[Detected change data]
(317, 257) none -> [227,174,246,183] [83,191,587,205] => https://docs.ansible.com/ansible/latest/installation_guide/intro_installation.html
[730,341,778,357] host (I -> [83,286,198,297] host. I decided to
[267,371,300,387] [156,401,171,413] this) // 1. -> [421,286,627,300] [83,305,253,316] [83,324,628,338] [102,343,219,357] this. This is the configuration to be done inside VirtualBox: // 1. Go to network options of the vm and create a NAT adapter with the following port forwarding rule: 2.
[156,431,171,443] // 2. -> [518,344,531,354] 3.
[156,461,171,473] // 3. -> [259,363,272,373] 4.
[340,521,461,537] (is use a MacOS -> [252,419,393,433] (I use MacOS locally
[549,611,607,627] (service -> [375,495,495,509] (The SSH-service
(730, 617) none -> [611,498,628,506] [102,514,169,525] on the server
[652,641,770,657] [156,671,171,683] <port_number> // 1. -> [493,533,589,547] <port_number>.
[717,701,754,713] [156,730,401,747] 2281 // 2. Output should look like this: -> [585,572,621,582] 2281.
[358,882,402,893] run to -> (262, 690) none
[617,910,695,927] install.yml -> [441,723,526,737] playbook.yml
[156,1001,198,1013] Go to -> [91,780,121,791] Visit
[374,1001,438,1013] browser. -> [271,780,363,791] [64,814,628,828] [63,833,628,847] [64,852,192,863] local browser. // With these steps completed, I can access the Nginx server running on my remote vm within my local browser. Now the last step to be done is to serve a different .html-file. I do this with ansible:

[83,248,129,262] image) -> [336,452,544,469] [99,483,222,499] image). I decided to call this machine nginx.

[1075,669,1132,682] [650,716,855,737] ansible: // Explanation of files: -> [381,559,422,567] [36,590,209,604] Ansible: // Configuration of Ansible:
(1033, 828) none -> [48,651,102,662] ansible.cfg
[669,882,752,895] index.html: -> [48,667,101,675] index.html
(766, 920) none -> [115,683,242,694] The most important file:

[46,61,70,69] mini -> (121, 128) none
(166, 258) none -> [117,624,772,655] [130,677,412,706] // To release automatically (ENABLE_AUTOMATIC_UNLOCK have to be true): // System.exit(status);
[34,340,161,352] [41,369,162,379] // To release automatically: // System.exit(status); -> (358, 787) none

> _REQUIREMENT_:
Return the lines beginning at the one that contains "[156,431,171,443] // 2." and continuing through the last line of the data, exactly as they stand and without any others.

> _SOLUTION BELOW_:
[156,431,171,443] // 2. -> [518,344,531,354] 3.
[156,461,171,473] // 3. -> [259,363,272,373] 4.
[340,521,461,537] (is use a MacOS -> [252,419,393,433] (I use MacOS locally
[549,611,607,627] (service -> [375,495,495,509] (The SSH-service
(730, 617) none -> [611,498,628,506] [102,514,169,525] on the server
[652,641,770,657] [156,671,171,683] <port_number> // 1. -> [493,533,589,547] <port_number>.
[717,701,754,713] [156,730,401,747] 2281 // 2. Output should look like this: -> [585,572,621,582] 2281.
[358,882,402,893] run to -> (262, 690) none
[617,910,695,927] install.yml -> [441,723,526,737] playbook.yml
[156,1001,198,1013] Go to -> [91,780,121,791] Visit
[374,1001,438,1013] browser. -> [271,780,363,791] [64,814,628,828] [63,833,628,847] [64,852,192,863] local browser. // With these steps completed, I can access the Nginx server running on my remote vm within my local browser. Now the last step to be done is to serve a different .html-file. I do this with ansible:

[83,248,129,262] image) -> [336,452,544,469] [99,483,222,499] image). I decided to call this machine nginx.

[1075,669,1132,682] [650,716,855,737] ansible: // Explanation of files: -> [381,559,422,567] [36,590,209,604] Ansible: // Configuration of Ansible:
(1033, 828) none -> [48,651,102,662] ansible.cfg
[669,882,752,895] index.html: -> [48,667,101,675] index.html
(766, 920) none -> [115,683,242,694] The most important file:

[46,61,70,69] mini -> (121, 128) none
(166, 258) none -> [117,624,772,655] [130,677,412,706] // To release automatically (ENABLE_AUTOMATIC_UNLOCK have to be true): // System.exit(status);
[34,340,161,352] [41,369,162,379] // To release automatically: // System.exit(status); -> (358, 787) none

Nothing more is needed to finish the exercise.